Daily News Clips
Office of the Chancellor / Public Affairs
Tuesday, May 4, 2004
 

The Tribune/5-2-04

Snails found on Cal Poly campus not endangered

Environmental review for dorm project can go forward

Jeff Ballinger

 

CAL POLY - The snails discovered last month on land where Cal Poly plans to build a huge dormitory are not the protected variety they were first thought to be.

The revelation means the environmental review for the 2,700-bed project can go forward. Cal Poly officials have said the construction phase of the project was not slowed by the snails; the first of three phases is on track to open in 2008.

The variety of Morro shoulderband snail discovered on campus is different than the protected type, said Steve Kirkland, a biologist for the U.S. Fish and Wildlife Service.

"It appears to be much more common," he said, and is not considered a protected species.

The project was originally scheduled to open in 2006 but was delayed two years in January, after the CSU Chancellor's Office ordered all 23 campuses in the system to decrease enrollment in the wake of state budget cuts.

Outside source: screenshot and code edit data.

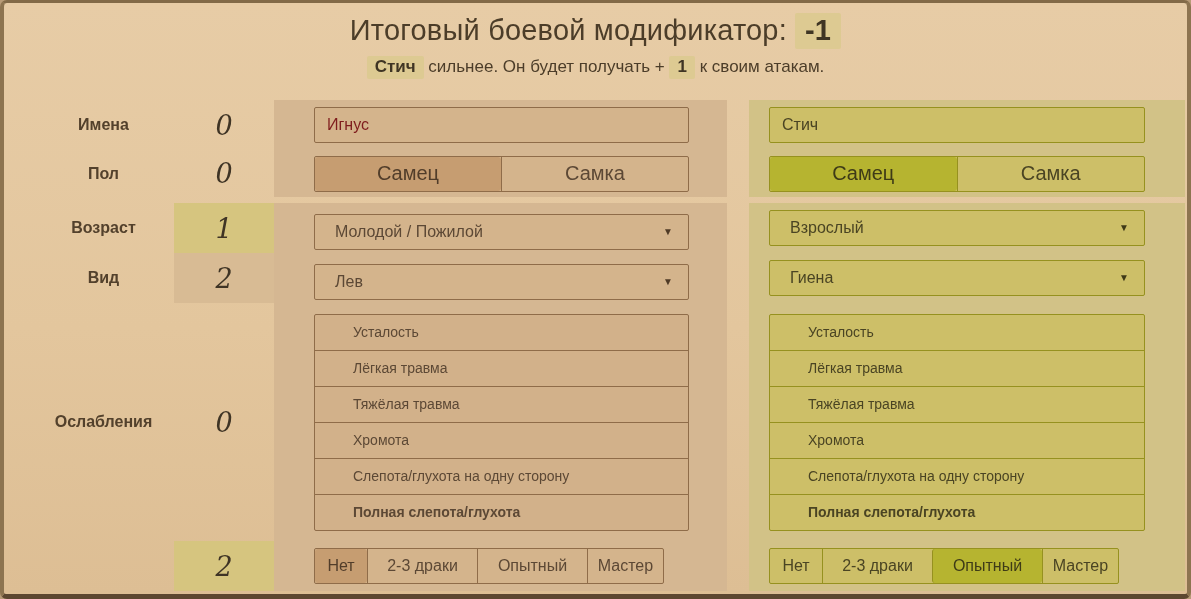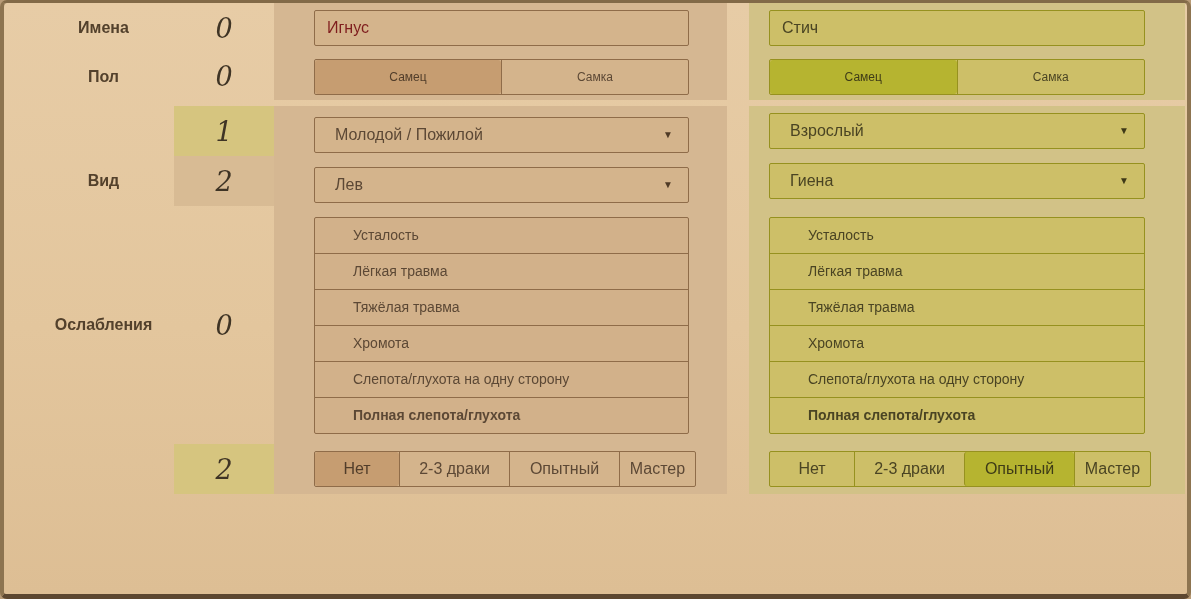"Итоговый боевой модификатор: -1" div.header { html: none -> <div> <h1><span>Итоговый боевой модификатор:</span><span>-1</span></h1> <p><span>Стич</span><span> сильнее. Он будет получать + </span><span>1</span><span> к своим атакам.</span></p> </div> }
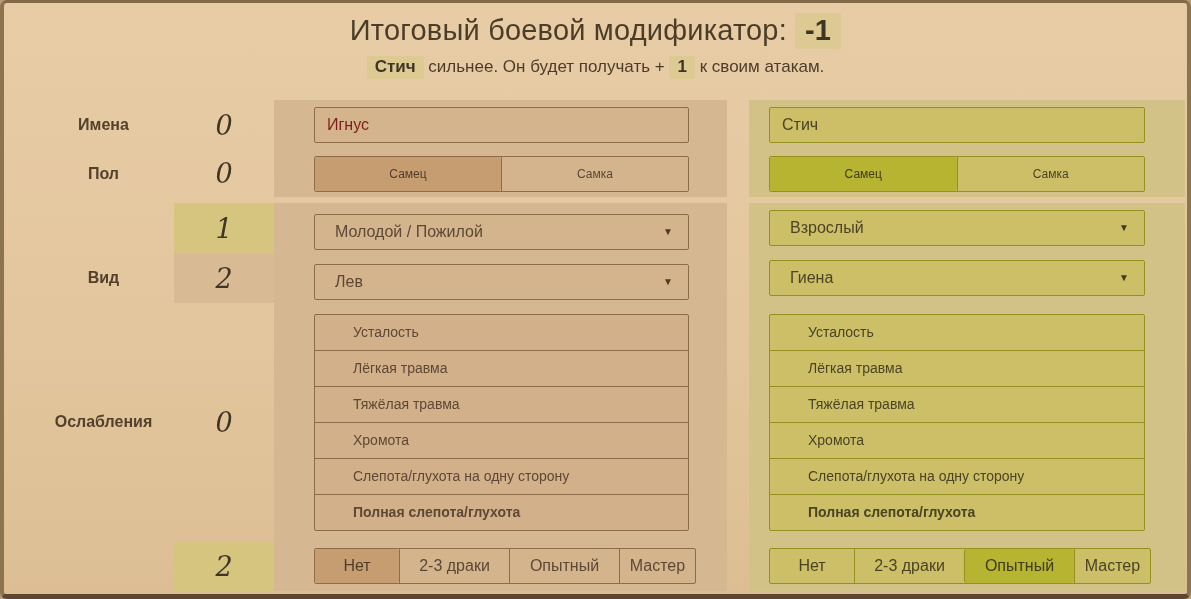"Самец" .toggle-btn { font-size: 12px -> 20px }
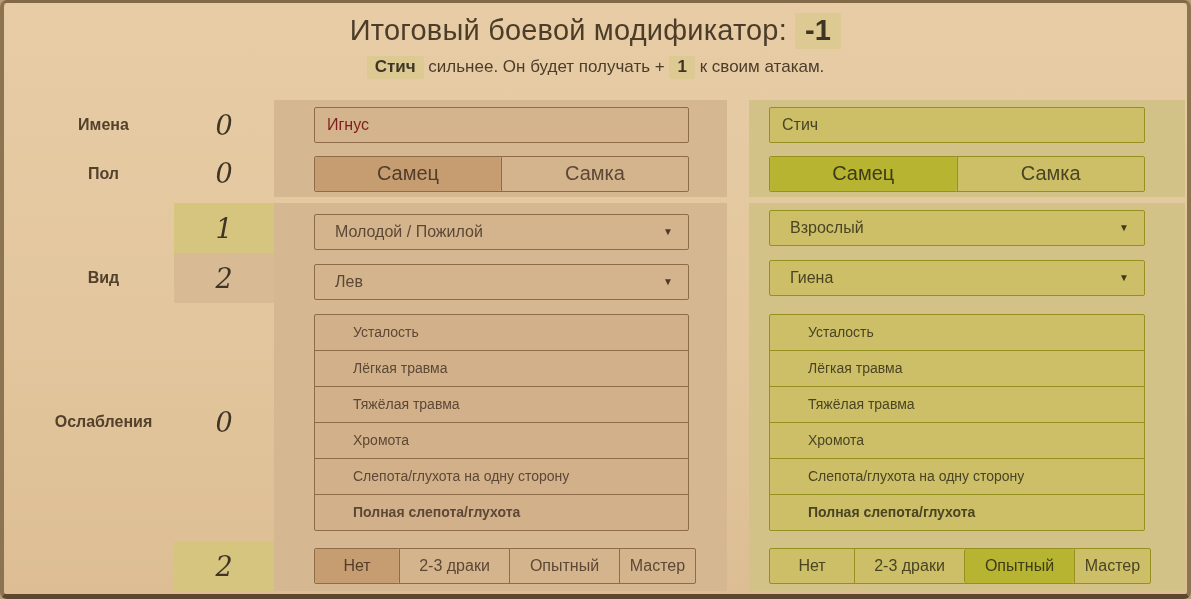"Возраст" div.c-label { html: none -> <div>Возраст</div> }
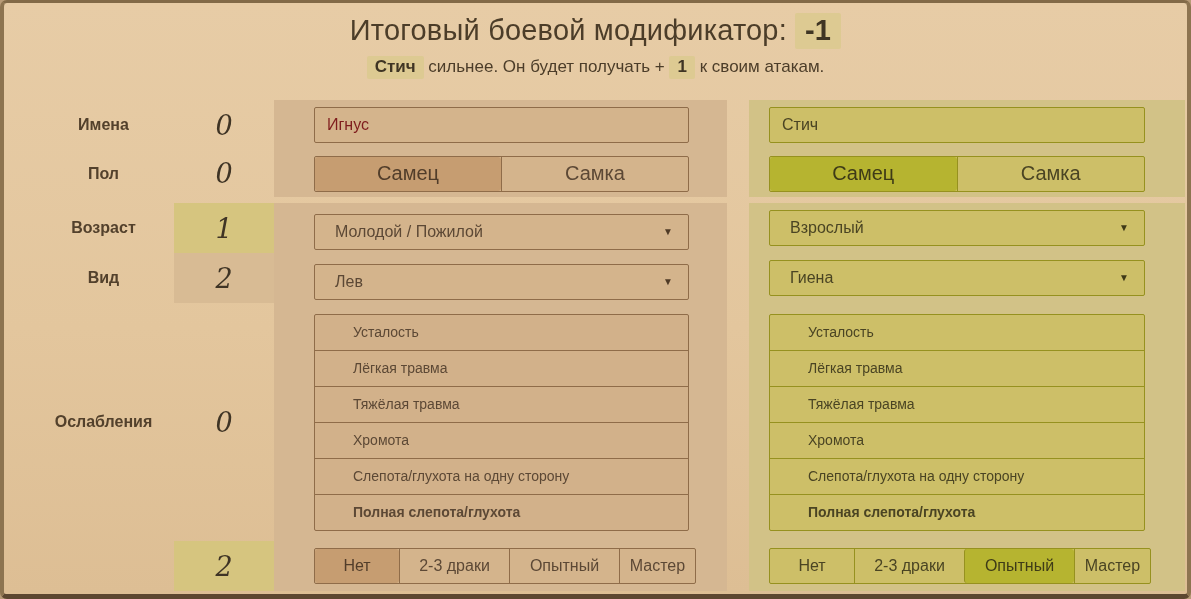"Нет" .seg-btn:nth-child(1) { width: 84px -> 52px }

Cal Poly reduced its enrollment by nearly 600 students winter quarter, to 17,540. In addition, university officials eliminated state-funded summer school and anticipate between 600 and 800 fewer students than last fall will be admitted for the coming year.

Larry Kelley, the university's vice president for Administration and Finance, said the construction phase of the dorm project is scheduled to begin in the summer or fall of 2006.

Kelley anticipates the state's fiscal crisis should begin to turn around by 2008, when about 900 of the 2,700 beds are expected to be available. About 900 will be added each of the next two years.